De tempos em tempos, me deparo com algum casal que se gaba de nunca entrar em atrito. “Acredita que nunca brigamos? ”, me perguntou outro dia um que está junto há 10 anos. Imagine viver ao lado de alguém durante tanto tempo e conseguir ficar sem uma discussão pesada, um “arranca rabo”, um conflito?
Leia Mais
Fico tentando entender o que eles chamam de briga. Definitivamente, não deve ser o mesmo que eu. Ou seja, acho falsa a afirmação de que é possível um relacionamento onde haja concordância em TUDO. É possível e saudável parar de brigar com o parceiro porque ele deixa a toalha de banho no chão, ou com a parceira quando ela demora mais que o razoável para se arrumar quando o casal se encontra atrasado para a festa.
Um pouco de paciência não faz mal a ninguém, o mesmo podemos dizer do respeito. É preciso, antes de qualquer coisa, perceber quando há desrespeito e quando há apenas negligência ou falta de tempo de fazer tudo conforme o desejado. Tanto a toalha quanto o atraso podem denunciar muita coisa. E conseguir distinguir qual a intenção atrás de cada ato é o xis da questão.
Conheci um casal que não brigava. Verdade. Após comemorar cinco anos de uma união muito festejada, se separaram. Depois, ela reconheceu que o que faltou para dar certo foram exatamente as brigas, as discussões sobre as preferências de um e de outro, sobre os valores, crenças, posições políticas, o sair em defesa de posições contrárias às do outro. Tempos depois, os dois encontraram novos cônjuges com quem estão casados e discutindo felizes há mais de 15 anos.

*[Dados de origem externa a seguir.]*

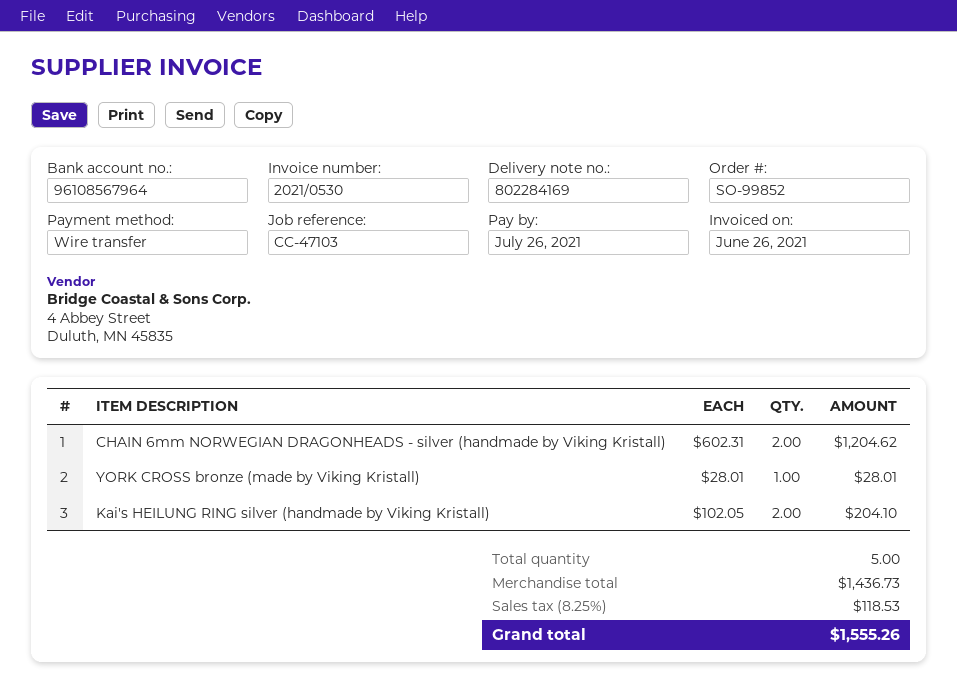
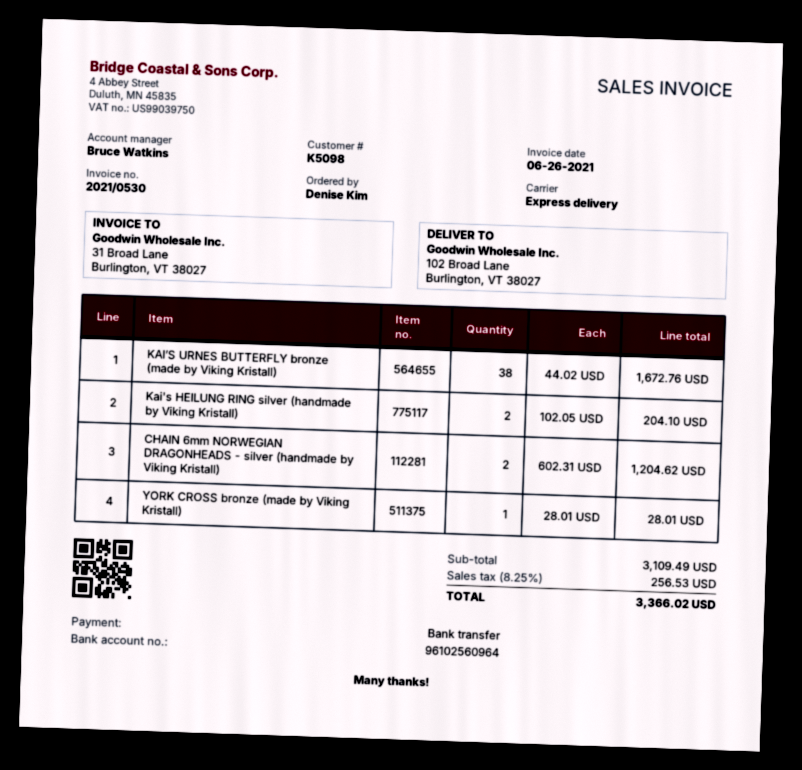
bank account: 96108567964 -> 96102560964
KAI’S URNES BUTTERFLY bronze (made by Viking Kristall): none -> 38 x 44.02 = 1672.76
subtotal: 1436.73 -> 3109.49
tax: 8.25% = 118.53 -> 8.25% = 256.53
total: 1555.26 -> 3366.02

Para não entrar em conflito com a esposa, acreditando que dessa forma seria possível perpetuar o casamento, ele concordava com tudo o que vinha dela. “Vamos viajar nas férias para uma praia? ”, “Vamos”. “Eu prefiro o sofá azul e você? ”, “Azul está ótimo”. “Vou votar no fulano”, “Eu também”. “Vou trazer mamãe para morar com a gente”, “Isso, traga mesmo”. Penso que chegava a ser até monótono.

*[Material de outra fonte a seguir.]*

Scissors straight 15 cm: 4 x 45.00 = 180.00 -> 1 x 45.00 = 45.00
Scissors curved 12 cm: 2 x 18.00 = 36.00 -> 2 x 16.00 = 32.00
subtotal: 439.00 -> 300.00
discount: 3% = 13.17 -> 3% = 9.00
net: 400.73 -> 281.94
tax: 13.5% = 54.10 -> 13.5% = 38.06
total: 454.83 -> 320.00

É nos momentos das discussões e das brigas que colocamos à prova nossa capacidade de ouvir e expor opiniões e posições contrárias às nossas. É irreal acreditar que só há amor e identificação entre aqueles que pensam e agem da mesma maneira. Formar um casal não significa se ver espelhado no outro. E ser parceiro não quer dizer ser sempre cúmplice. É viver ao lado, como par, e não “sobre” nem “sob”.